4.6 KiB
Flush-on-getPos() Implementation: Status
Implementation
Added flush-on-getPos() logic to SeaweedOutputStream:
public synchronized long getPos() throws IOException {
// Flush buffer before returning position
if (buffer.position() > 0) {
writeCurrentBufferToService();
}
return position; // Now accurate after flush
}
Test Results
✅ What Works
- Flushing is happening: Logs show "FLUSHING buffer (X bytes)" before each getPos() call
- Many small flushes: Each getPos() call flushes whatever is in the buffer
- File size is correct: FileStatus shows length=1260 bytes ✓
- File is written successfully: The parquet file exists and has the correct size
❌ What Still Fails
EOF Exception PERSISTS: EOFException: Reached the end of stream. Still have: 78 bytes left
Root Cause: Deeper Than Expected
The problem is NOT just about getPos() returning stale values. Even with flush-on-getPos():
- Parquet writes column chunks → calls getPos() → gets flushed position
- Parquet internally records these offsets in memory
- Parquet writes more data (dictionary, headers, etc.)

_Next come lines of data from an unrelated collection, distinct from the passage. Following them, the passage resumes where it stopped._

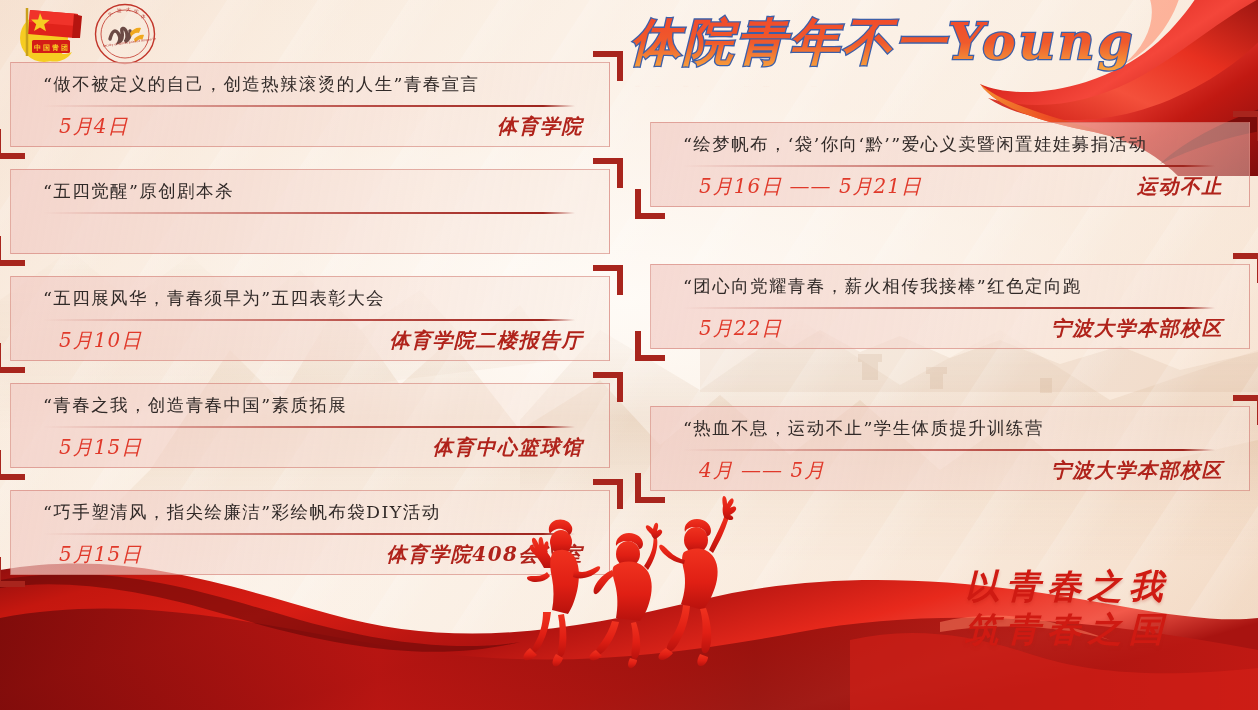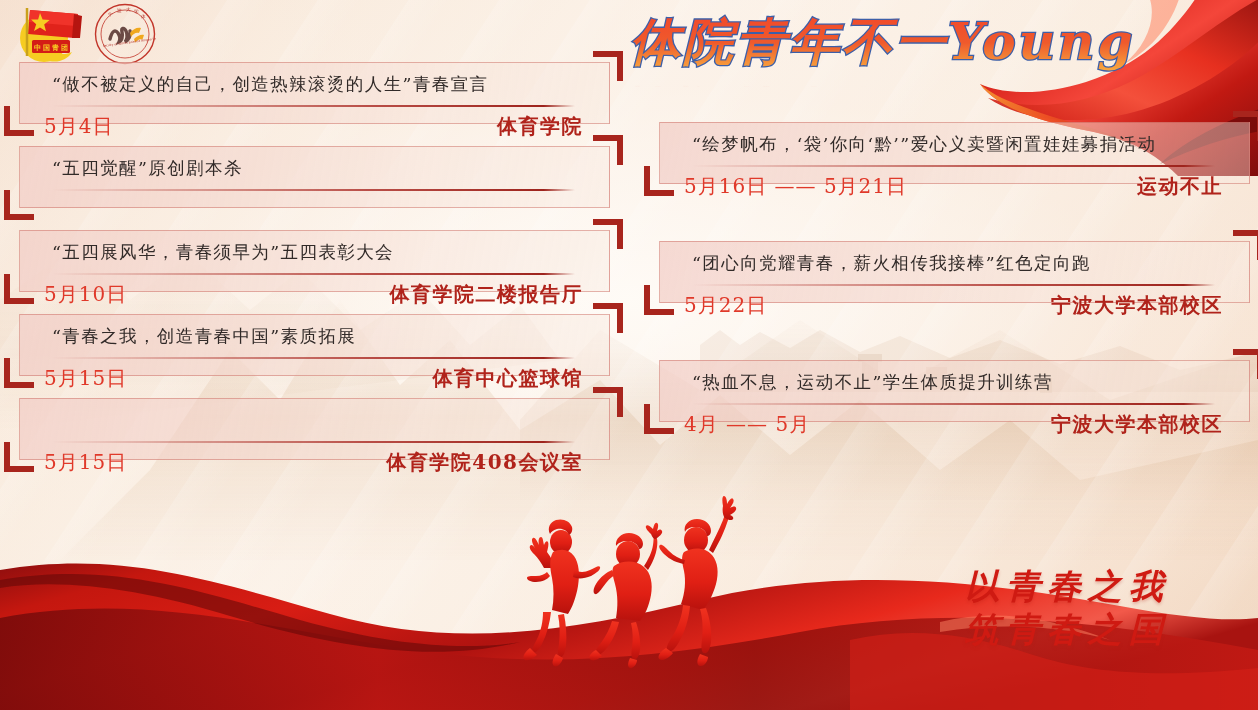--- a/index.html
+++ b/index.html
@@ -39,42 +39,41 @@
   }
   .headline svg { display:block; }
 
   
   .col { position:absolute; }
   .col-left  { left:10px;  top:62px;  width:600px; }
   .col-right { left:650px; top:122px; width:600px; }
 
   .card {
     position:relative;
-    height:62px;
+    height:85px;
     margin-bottom:22px;
     padding:11px 22px 0 32px;
     background:linear-gradient(100deg, rgba(242,205,198,0.72) 0%, rgba(243,212,203,0.60) 35%, rgba(247,226,216,0.50) 70%, rgba(248,232,222,0.42) 100%);
     border:1px solid rgba(196,86,76,0.42);
-    margin-left:9px;
   }
   .card-title {
     font-family:"DejaVu Serif","Liberation Serif",serif;
     font-size:17.5px;
     color:#312a28;
     letter-spacing:1.4px;
     white-space:nowrap;
     line-height:1.25;
   }
   .card-rule {
     position:absolute; left:32px; right:34px; top:42px; height:2px;
     background:linear-gradient(90deg, rgba(168,36,30,0) 0%, rgba(168,36,30,0.30) 22%, rgba(168,36,30,0.78) 60%, #9e241d 94%, rgba(158,36,29,0) 100%);
   }
   .card-foot {
-    position:absolute; left:24px; right:26px; top:50px;
-    display:flex; align-items:center; justify-content:space-between;
+    position:absolute; left:48px; right:26px; top:50px;
+    display:flex; align-items:center; justify-content:space-between;font-style:italic;
   }
   .card-date {
     font-family:"DejaVu Serif","Liberation Serif",serif;
     font-size:20px; color:#e0392a; letter-spacing:1px; white-space:nowrap;
   }
   .card-venue {
     font-family:"DejaVu Serif","Liberation Serif",serif;
     font-weight:bold;
     font-size:20px; color:#b0231b; letter-spacing:1.5px; white-space:nowrap;
   }
@@ -278,20 +277,21 @@
     <div class="card-rule"></div>
     <div class="card-foot">
       <span class="card-date">5月15日</span>
       <span class="card-venue">体育中心篮球馆</span>
     </div>
   </div>
 
   <div class="card">
     <div class="brk brk-tr"></div>
     <div class="brk brk-bl"></div>
+    <div class="card-title">“巧手塑清风，指尖绘廉洁”彩绘帆布袋DIY活动</div>
     <div class="card-rule"></div>
     <div class="card-foot">
       <span class="card-date">5月15日</span>
       <span class="card-venue">体育学院408会议室</span>
     </div>
   </div>
 
 </div>
 
 <div class="col col-right">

- Parquet writes footer containing the RECORDED offsets (from step 2)
- Problem: The recorded offsets are relative to when they were captured, but subsequent writes shift everything
The Real Issue: Relative vs. Absolute Offsets
Parquet's write pattern:
Write A (100 bytes) → getPos() returns 100 → Parquet records "A is at offset 100"

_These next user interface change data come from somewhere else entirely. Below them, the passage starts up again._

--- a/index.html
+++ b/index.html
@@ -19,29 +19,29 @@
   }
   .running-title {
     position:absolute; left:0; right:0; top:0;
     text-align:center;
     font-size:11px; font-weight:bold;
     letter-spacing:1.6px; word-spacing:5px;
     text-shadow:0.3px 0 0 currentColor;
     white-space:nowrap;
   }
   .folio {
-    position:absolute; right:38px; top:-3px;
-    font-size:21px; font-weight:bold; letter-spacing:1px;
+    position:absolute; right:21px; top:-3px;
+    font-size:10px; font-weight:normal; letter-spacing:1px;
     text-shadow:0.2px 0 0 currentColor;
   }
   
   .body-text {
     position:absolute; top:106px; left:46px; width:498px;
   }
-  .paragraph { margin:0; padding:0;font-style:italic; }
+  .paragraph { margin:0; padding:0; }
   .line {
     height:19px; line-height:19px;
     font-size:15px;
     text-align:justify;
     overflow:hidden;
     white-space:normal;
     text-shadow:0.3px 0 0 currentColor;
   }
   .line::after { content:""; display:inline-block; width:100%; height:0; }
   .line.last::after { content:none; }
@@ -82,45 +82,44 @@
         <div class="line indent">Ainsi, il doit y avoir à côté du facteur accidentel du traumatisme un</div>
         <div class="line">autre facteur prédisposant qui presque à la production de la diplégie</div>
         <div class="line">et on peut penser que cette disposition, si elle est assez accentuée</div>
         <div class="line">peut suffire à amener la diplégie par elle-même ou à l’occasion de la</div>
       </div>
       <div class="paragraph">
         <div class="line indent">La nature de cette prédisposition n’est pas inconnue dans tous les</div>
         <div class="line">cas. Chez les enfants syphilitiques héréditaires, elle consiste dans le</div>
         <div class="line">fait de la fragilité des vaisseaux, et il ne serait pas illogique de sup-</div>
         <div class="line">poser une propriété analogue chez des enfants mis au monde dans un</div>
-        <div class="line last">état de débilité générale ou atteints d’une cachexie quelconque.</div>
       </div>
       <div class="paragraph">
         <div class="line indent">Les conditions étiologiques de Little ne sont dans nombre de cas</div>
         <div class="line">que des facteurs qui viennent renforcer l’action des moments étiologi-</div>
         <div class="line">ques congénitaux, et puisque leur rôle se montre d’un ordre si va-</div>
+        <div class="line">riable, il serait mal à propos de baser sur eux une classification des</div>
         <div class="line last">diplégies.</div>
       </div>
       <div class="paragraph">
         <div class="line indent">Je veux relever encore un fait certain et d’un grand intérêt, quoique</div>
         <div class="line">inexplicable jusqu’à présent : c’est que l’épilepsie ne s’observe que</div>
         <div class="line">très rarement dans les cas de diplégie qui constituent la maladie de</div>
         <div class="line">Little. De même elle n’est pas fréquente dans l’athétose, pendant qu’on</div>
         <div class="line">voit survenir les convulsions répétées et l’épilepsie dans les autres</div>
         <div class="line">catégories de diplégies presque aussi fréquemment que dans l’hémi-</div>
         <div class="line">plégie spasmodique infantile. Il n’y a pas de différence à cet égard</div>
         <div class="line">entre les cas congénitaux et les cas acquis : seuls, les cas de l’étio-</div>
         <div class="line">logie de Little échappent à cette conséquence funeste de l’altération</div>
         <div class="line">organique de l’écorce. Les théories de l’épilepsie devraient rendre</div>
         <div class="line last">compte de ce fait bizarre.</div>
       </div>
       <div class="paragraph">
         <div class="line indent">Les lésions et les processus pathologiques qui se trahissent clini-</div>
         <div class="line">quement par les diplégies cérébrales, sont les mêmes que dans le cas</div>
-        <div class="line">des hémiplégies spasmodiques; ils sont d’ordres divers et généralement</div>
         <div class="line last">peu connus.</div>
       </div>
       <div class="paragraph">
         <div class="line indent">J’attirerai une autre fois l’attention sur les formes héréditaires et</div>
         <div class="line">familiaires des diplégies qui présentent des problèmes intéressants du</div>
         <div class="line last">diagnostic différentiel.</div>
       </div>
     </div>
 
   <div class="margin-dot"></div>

Write B (50 bytes) → getPos() returns 150 → Parquet records "B is at offset 150"
Write dictionary → No getPos()!
Write footer → Contains: "A at 100, B at 150"
But the actual file structure is:
[A: 0-100] [B: 100-150] [dict: 150-160] [footer: 160-end]
When reading:
Parquet seeks to offset 100 (expecting A) → But that's where B is!
Result: EOF exception
Why Flush-on-getPos() Doesn't Help
Even though we flush on getPos(), Parquet:
- Records the offset VALUE (e.g., "100")
- Writes more data AFTER recording but BEFORE writing footer
- Footer contains the recorded values (which are now stale)
The Fundamental Problem
Parquet assumes an unbuffered stream where:
getPos()returns the EXACT byte offset in the final file- No data will be written between when
getPos()is called and when the footer is written
SeaweedFS uses a buffered stream where:
- Data is written to buffer first, then flushed
- Multiple operations can happen between getPos() calls
- Footer metadata itself gets written AFTER Parquet records all offsets
Why This Works in HDFS/S3
They likely use one of these approaches:
- Completely unbuffered for Parquet - Every write goes directly to disk
- Syncable.hflush() contract - Parquet calls hflush() at key points
- Different file format handling - Special case for Parquet writes
Next Steps: Possible Solutions
Option A: Disable Buffering for Parquet
if (path.endsWith(".parquet")) {
this.bufferSize = 1; // Effectively unbuffered
}
Pros: Guaranteed correct offsets
Cons: Terrible performance
Option B: Implement Syncable.hflush()
Make Parquet call hflush() instead of just flush():
@Override
public void hflush() throws IOException {
writeCurrentBufferToService();
flushWrittenBytesToService();
}
Pros: Clean, follows Hadoop contract
Cons: Requires Parquet/Spark to use hflush() (they might not)
Option C: Post-Process Parquet Files
After writing, re-read and fix the footer offsets:
// After close, update footer with correct offsets
Pros: No performance impact during write
Cons: Complex, fragile
Option D: Investigate Parquet Footer Writing
Look at Parquet source code to understand WHEN it writes the footer relative to getPos() calls. Maybe we can intercept at the right moment.
Recommendation
Check if Parquet/Spark uses Syncable.hflush():
- Look at Parquet writer source code
- Check if it calls
hflush()or justflush() - If it uses
hflush(), implement it properly - If not, we may need Option A (disable buffering)
Files Modified
-
other/java/client/src/main/java/seaweedfs/client/SeaweedOutputStream.java- Added flush in
getPos() - Changed return to
position(after flush)
- Added flush in
-
other/java/hdfs3/src/main/java/seaweed/hdfs/SeaweedFileSystem.java- Updated FSDataOutputStream wrappers to handle IOException
Status
- ✅ Flush-on-getPos() implemented
- ✅ Flushing is working (logs confirm)
- ❌ EOF exception persists
- ⏭️ Need to investigate Parquet's footer writing mechanism
The fix is not complete. The problem is more fundamental than we initially thought.